Due Disclosure: I am Indian. I work in India (Bangalore to be precise), but I do work with POMDPs, MultiDimensional Interval Trees and so on ;-) (My latest project is in Robotic Vision and Navigation, for the Indian Defence Dept)


Very true. Obviously very less opportunity exists in India for the kind of stuff (you mention)that requires engineering bent of mind.

On the other hand there is a mass requirement for people who are expected to fix things. This gives to large percentage of software engineers who do not have a clue what "Engineering" is all about in "Software Engineering"


well said plinkplonk ! As an indian techie myself i have to second with you.


techie? what exactly are your skills, may I ask?


I agree. I have worked in Infosys after my graduation for 1.8 years before I quit and started my own firm. All these organisations are big thing in India, but what they do is nothing more than run big sweat-shops. Its unfortunate to see huge number of talented young Indians getting sucked into these firms. After 4 to 5 years working here, and they are useless to work anywhere else.


Indian , about to graduate in july , looking for some interesting engineering work [sorry for the plug, but as you mentioned Indian CS scene is non existent] related to algorithms , computer languages etc , pointers would be helpful...


pointers would be helpful

Only if you're building a linked list using C. </bad CS joke>

Seriously though, how about a link to your profile/resume?


http://www.scribd.com/share/upload/12956598/2l0290iidwvttefi... I hope this is useful , let me know if you require any thing else


I feel amazed that you wrote a PDP-11 assembler. How did you verify your code? Did you have a real PDP-11 machine or you tested it on an emulator?

P.S. I know someone who still has a PDP-11 in his summer house and it is functioning....


I don't mean to distract from the thread and discussion...

I know someone who still has a PDP-11 in his summer house and it is functioning....

I'm impressed. Name dropping and such usually doesn't work on me... but for some reason this does.


I am not an elite hacker. But the guy who told me this also impressed me. I used VAX-11 when I was in college 23 years ago. So I was equally amazed at that he keeps one for himself (employee discount from DEC, I guess) and he has a VT 320 to it.

I am just wondering the kid in India who said he wrote an assembler for PDP-11. I want to know did he verify the code? I wrote an x86 code generator in Ada and that is easy to verify with Linux on PC and I can say it worked. But PDP-11 is kind of hard.


pdp 11 emulators work extremely well. simh is one, supnik-11 is another. Here's a good guide on getting 2.11 BSD running on SIMH:

http://vak.ru/doku.php/proj/pdp11/211bsd

(AT&T UNIX, RSX/11M, RSTS, RT11 and other images are also widely available)


The best way to learn about management fad du jour is to be subjected to it. And the main, perhaps only, thing worth learning about it is that you want to avoid it.


I disagree. If they were a startup looking to develop some new technology or website then maybe six sigma and ITIL wouldn't come into play. But in looking for ways to manage an IT help desk for a company in which they could see thousands of help desk tickets per day, six sigma is the best and most well understood tool available today to help them reduce expenses and greatly improve processes. Six sigma is much more than a comprehensive checklist in this regard.

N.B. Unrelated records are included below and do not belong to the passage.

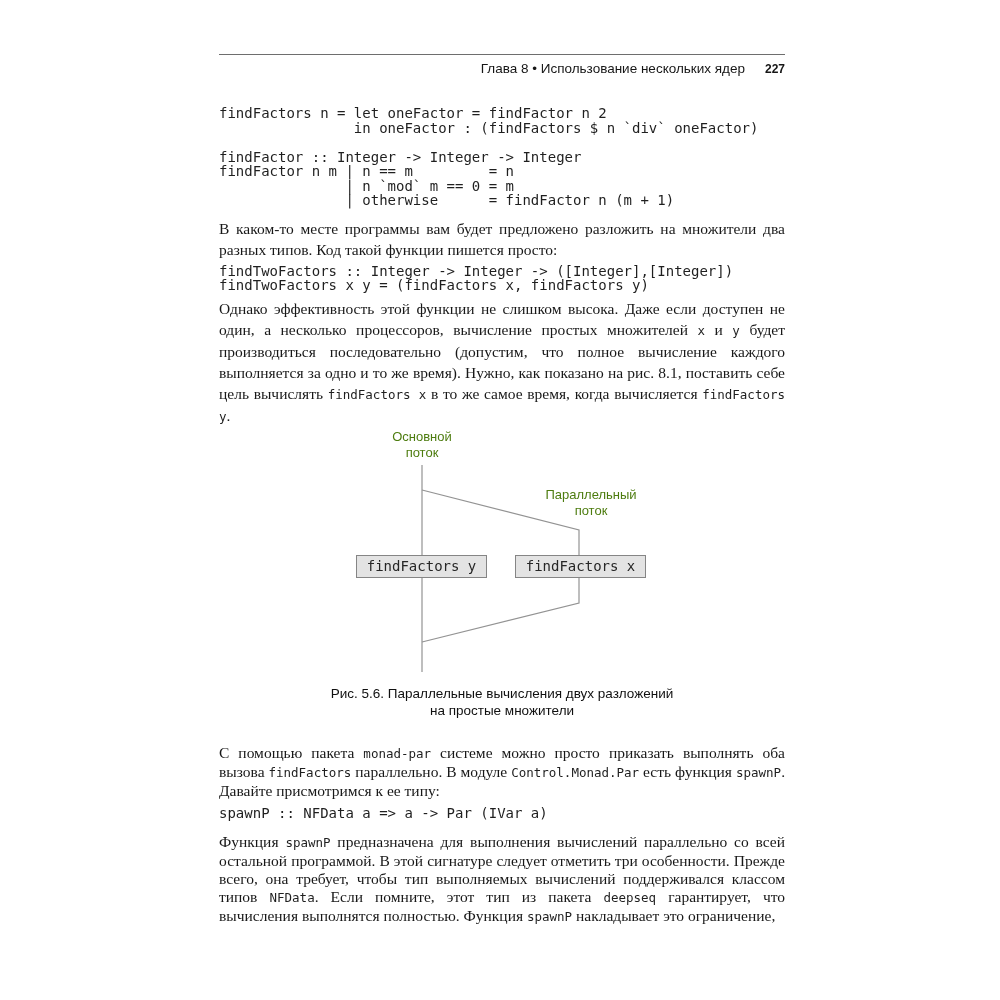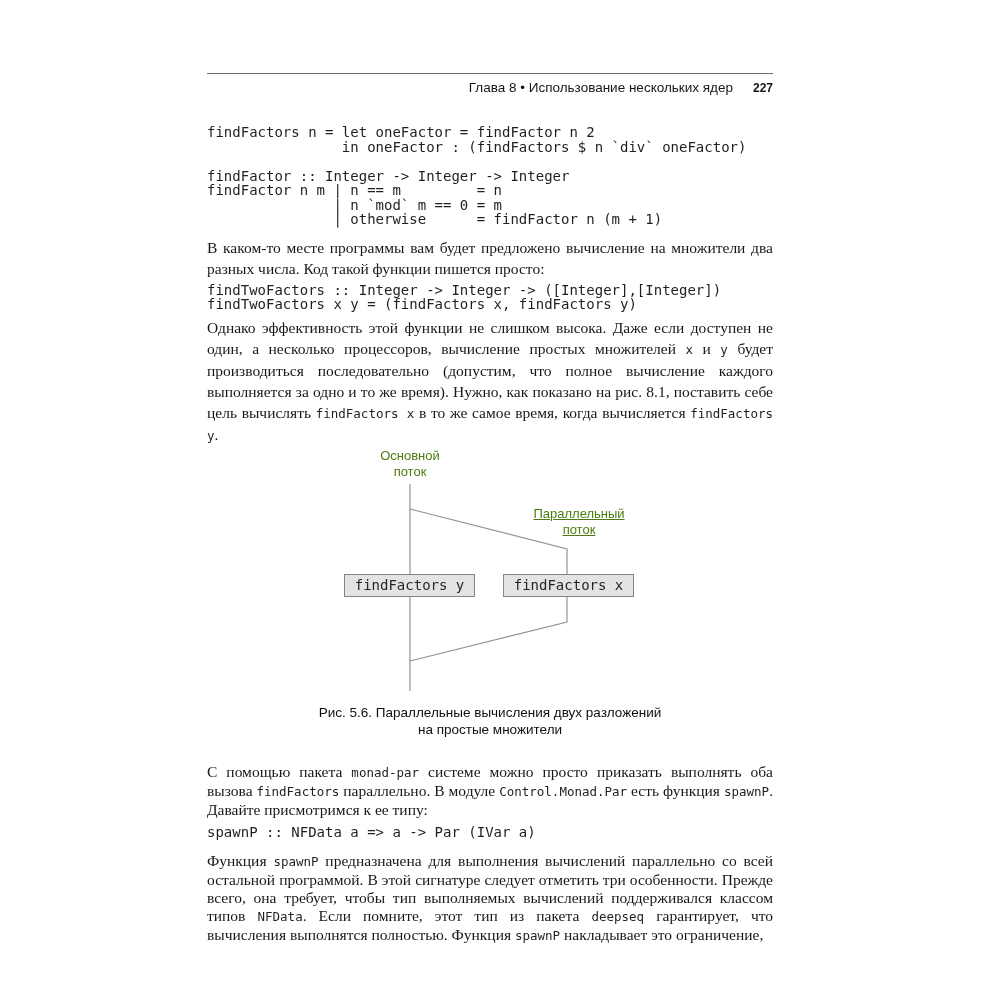"Глава 8 • Использование нескольких" .content { left: 207px -> 219px; margin-top: 19px -> none }
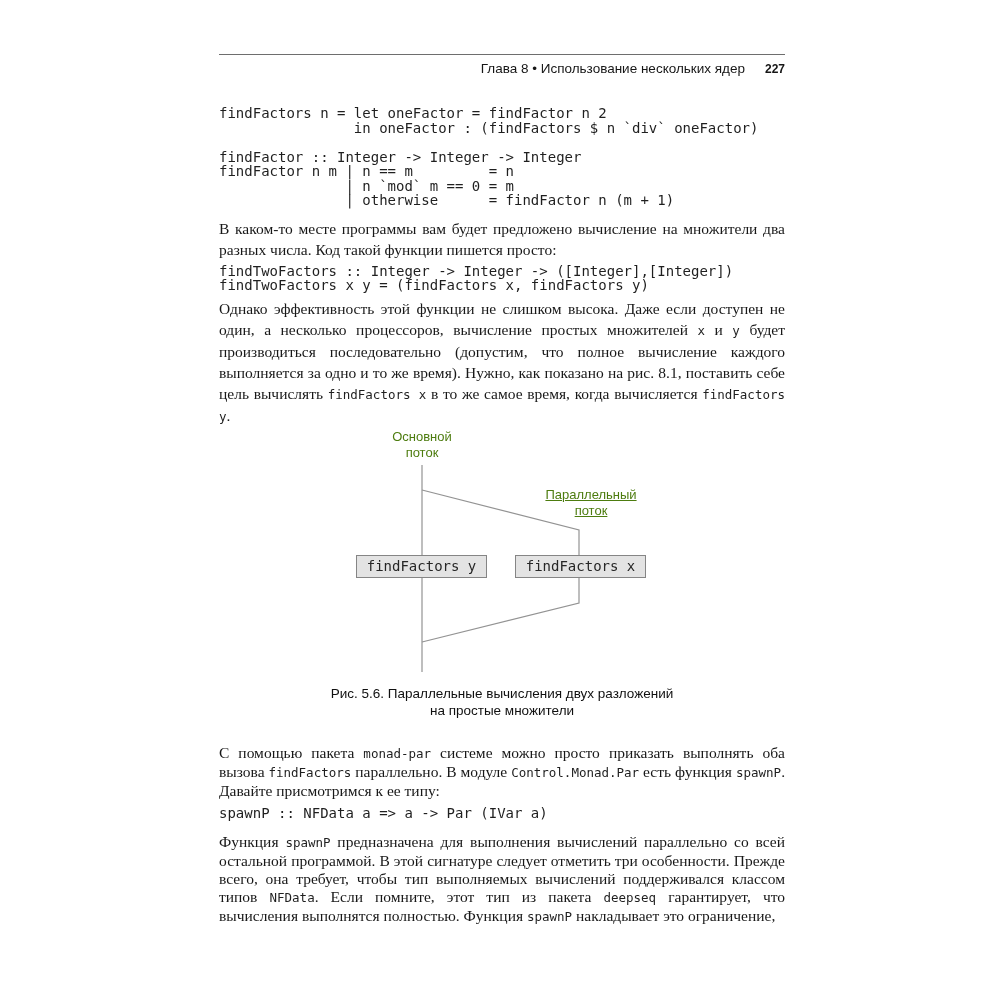"В каком-то месте программы вам" span { text: вычисление на множители два разных числа -> разложить на множители два разных типов }
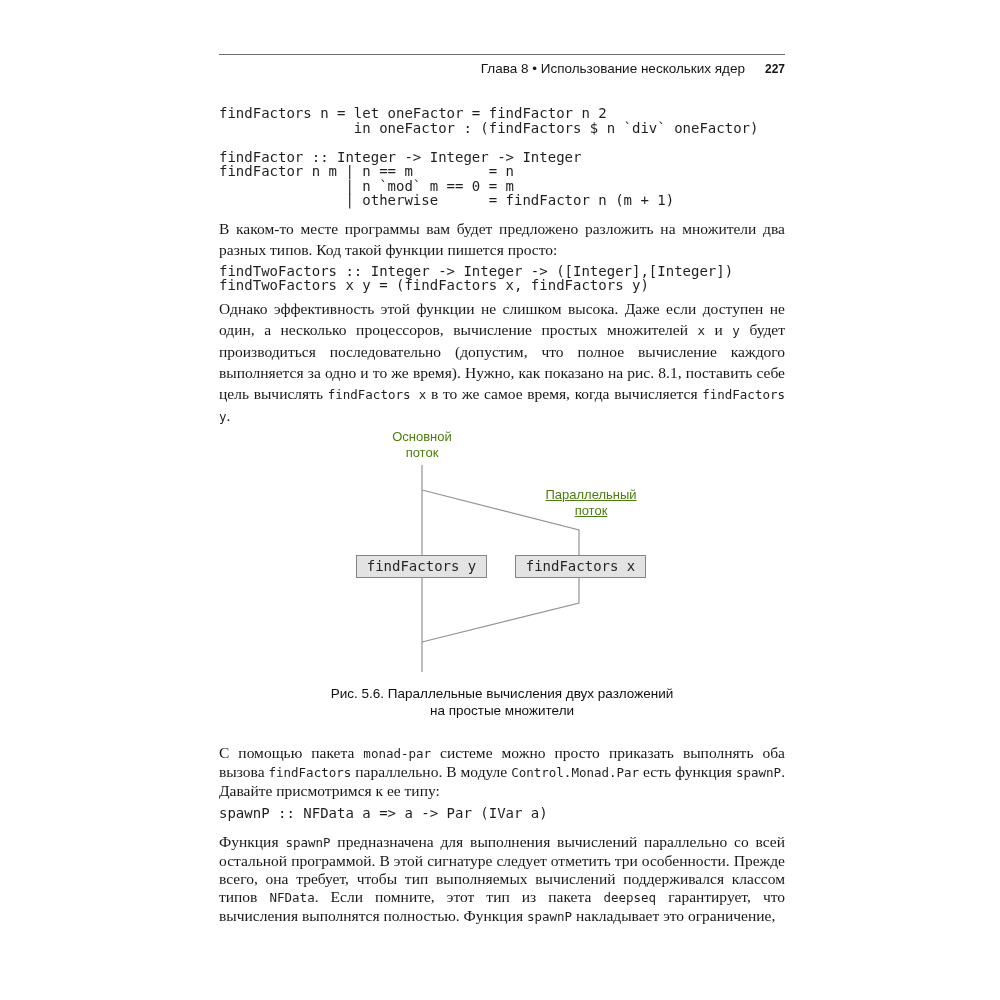"Параллельный" .label-parallel { text-decoration: underline -> none }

Plus, I think you're perhaps misunderstanding where his company is coming from. They're not necessarily looking for computer scientists to write code or design new systems in most cases. Instead, they're looking for information systems specialists to be able to quickly and efficiently solve IT issues for their customer, and managers of those specialists to ensure they do it as efficiently as possible.


Six sigma is a farce, and trying to manage people with a set of bastardized statistics horseshit as your polestar is failure personified. If you're managing a machine shop that mass produces gears you might have use for six sigma. Outside of manufacturing quality control six sigma is truly the badge of inept middle management.


I call BS; and I live in Bangalore, and I run a software company.

Over the last 8 years I have worked with dozens of American programmers, and on an average they are better than their Indian counterparts. His own company (HCL) employs some of the people who I thought formed the bottom of the class. Yet another senior programmer in another IT major (TCS) who was a CS grad, thought he was writing code for a new 16 bit computer.

From the article itself, it is easy to see what he considers talent: following Six Sigma, CMM etc. Guess what, CMM itself is so ridiculously outdated that only Indian IT companies seek it. In a CMM review I was part of in 2007, they said 80% were Indian IT companies. Needless to say, there are more failed projects that successful ones.

Our website says "Made in India"; but sadly, thanks to these IT companies it could be mistaken as a 'Process-driven, cheap, intellect-independent way of building software'.

These massive "brick-in-the-wall", "Enterprise" Indian IT Companies compete exclusively on "hourly-billing-rate".

There is hope in sight, but they come from smaller, newer companies.


As we all know, there is no silver bullet, that will miraculously rescue the ailing software engineering.

Yesteryear's process becomes today's joke. It's unfortunate that Indian companies are madly following the buzz words/process without understanding how it is supposed to work.


"madly following the buzz words/process without understanding how it is supposed to work"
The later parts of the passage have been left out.